Throughout James Baldwin’s “Sonny’s Blues”, darkness is utilized as a sign to represent the dangers and hardships confronted by the African American community. The narrator details this darkness as being inevitable. He discusses his students saying that “all they seriously knew had been two darknesses, the darkness of their lives, which was right now closing in on them, plus the darkness from the movies, which will had blinded them to that other darkness” (Baldwin, 123).
Since his pupils begin to age, they will recognize the contest related challenges that lay ahead of them and the limited opportunities they will have basically because they are African American. The narrator also implies that many of his students might already be applying drugs, as his sibling Sonny was at that age and that probably the drugs “will carry out more for them than algebra could” (Baldwin, 123). While both Sonny and the narrator are within a cab using towards Harlem, the narrator once again sources this darkness, describing that the streets “begin to color with darker people” (Baldwin, 129).
The narrator also makes note to the fact that not much regarding Harlem is promoting since he and Sonny’s childhood, saying that … houses just like the houses of your past but dominated the landscape, males exactly like the boys we all once was found themselves smothering during these houses, came up down into the streets pertaining to light and air, and located themselves encased by disaster(Baldwin, 128).
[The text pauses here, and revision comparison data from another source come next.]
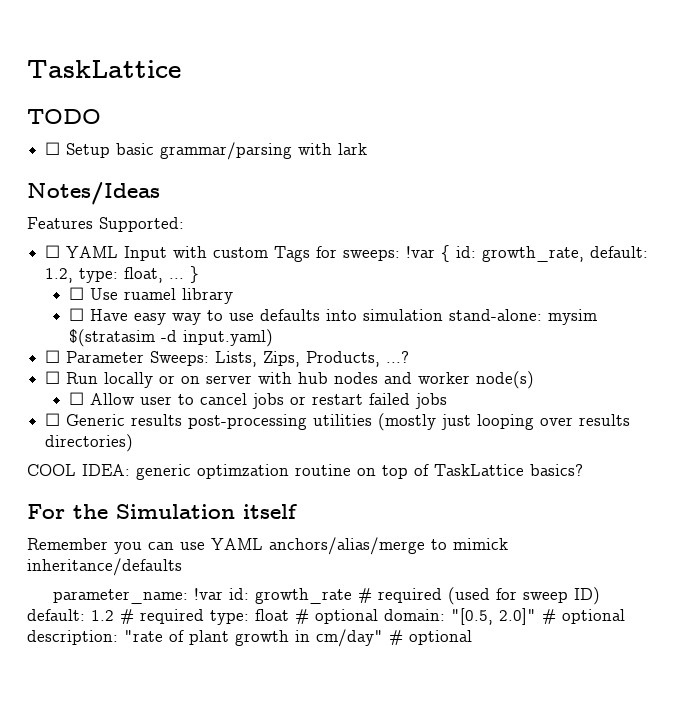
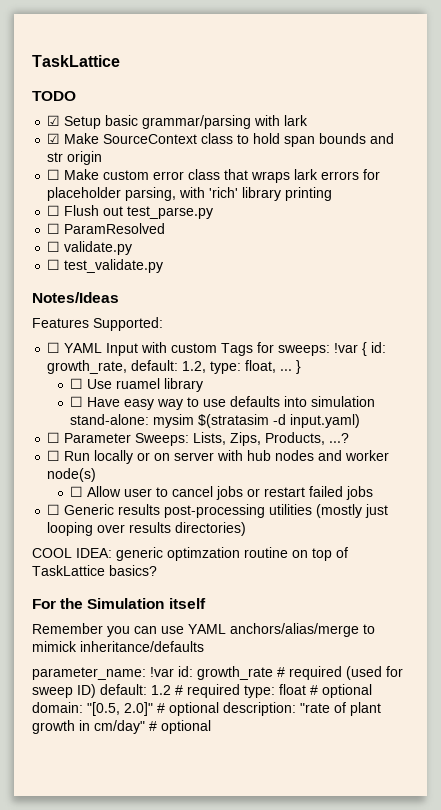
- ☐ Setup basic grammar/parsing with lark
+ ☑ Setup basic grammar/parsing with lark
+ ☑ Make SourceContext class to hold span bounds and str origin
+ ☐ Make custom error class that wraps lark errors for placeholder parsing, with 'rich' library printing
+ ☐ Flush out test_parse.py
+ ☐ ParamResolved
+ ☐ validate.py
+ ☐ test_validate.py

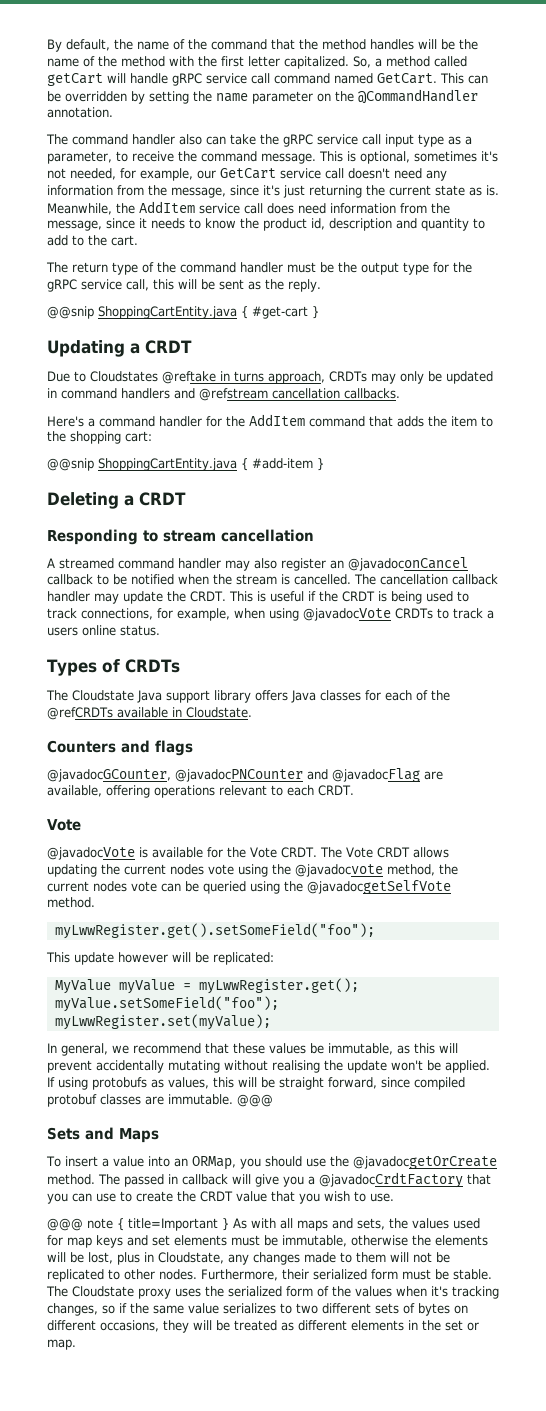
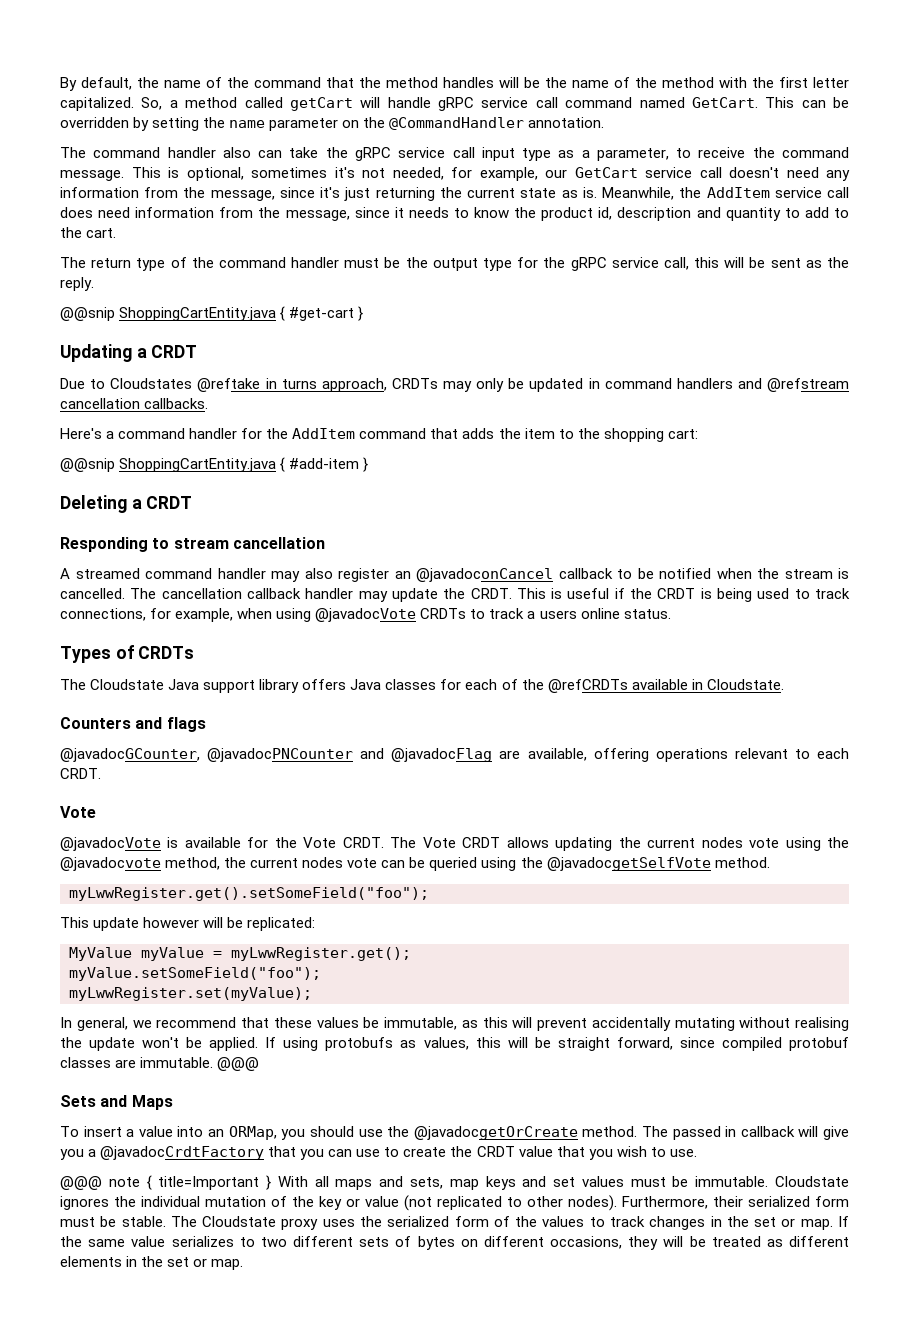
- @@@ note { title=Important } As with all maps and sets, the values used for map keys and set elements must be immutable, otherwise the elements will be lost, plus in Cloudstate, any changes made to them will not be replicated to other nodes.
+ @@@ note { title=Important } With all maps and sets, map keys and set values must be immutable. Cloudstate ignores the individual mutation of the key or value (not replicated to other nodes).
- The Cloudstate proxy uses the serialized form of the values when it's tracking changes, so if the same value serializes to two different sets of bytes on different occasions, they will be treated as different elements in the set or map.
+ The Cloudstate proxy uses the serialized form of the values to track changes in the set or map. If the same value serializes to two different sets of bytes on different occasions, they will be treated as different elements in the set or map.

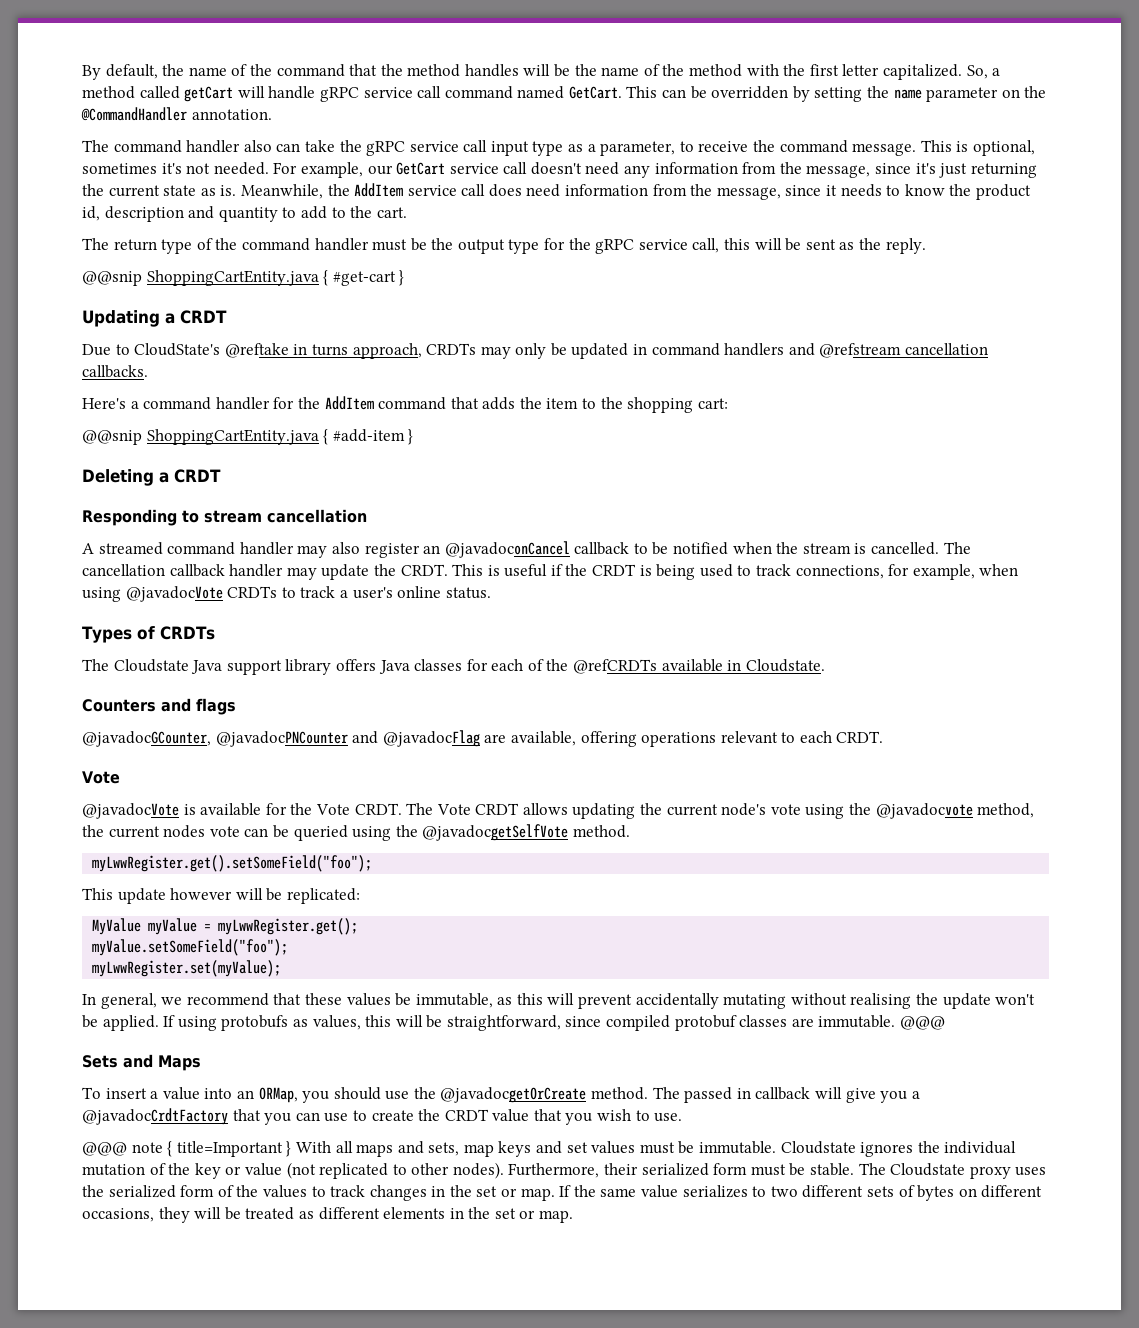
- This is optional, sometimes it's not needed, for example, our GetCart service call doesn't need any information from the message, since it's just returning the current state as is.
+ This is optional, sometimes it's not needed. For example, our GetCart service call doesn't need any information from the message, since it's just returning the current state as is.
- Due to Cloudstates @reftake in turns approach, CRDTs may only be updated in command handlers and @refstream cancellation callbacks.
+ Due to CloudState's @reftake in turns approach, CRDTs may only be updated in command handlers and @refstream cancellation callbacks.
- This is useful if the CRDT is being used to track connections, for example, when using @javadocVote CRDTs to track a users online status.
+ This is useful if the CRDT is being used to track connections, for example, when using @javadocVote CRDTs to track a user's online status.
- The Vote CRDT allows updating the current nodes vote using the @javadocvote method, the current nodes vote can be queried using the @javadocgetSelfVote method.
+ The Vote CRDT allows updating the current node's vote using the @javadocvote method, the current nodes vote can be queried using the @javadocgetSelfVote method.
- If using protobufs as values, this will be straight forward, since compiled protobuf classes are immutable.
+ If using protobufs as values, this will be straightforward, since compiled protobuf classes are immutable.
Ironically enough, both Sonny and the narrator had a probability to escape and flee Harlem and never go back when they both equally enlisted in the military, although somehow, they have both ended up back here. While in some ways the narrator seems to have escaped the unavoidable darkness by simply not slipping into an addiction of medication, he knows that his children are today facing similar darkness and challenges he once confronted, and that this inevitable circuit is ongoing from generation to technology. The night outside is exactly what the old individuals have been talking about. Its what theyve are derived from. Its what they endure. The child knows that they wont talk any more since if he knows too much about things that are happened to them, hell know an excessive amount of too soon, about whats likely to happen to him (Baldwin, 131).
The sense of certainty of what is most likely going to happen demonstrates these individuals include surrendered themselves to the darkness. They have decided to address the darkness with silence mainly because they fear that there’s nothing that they can do about it.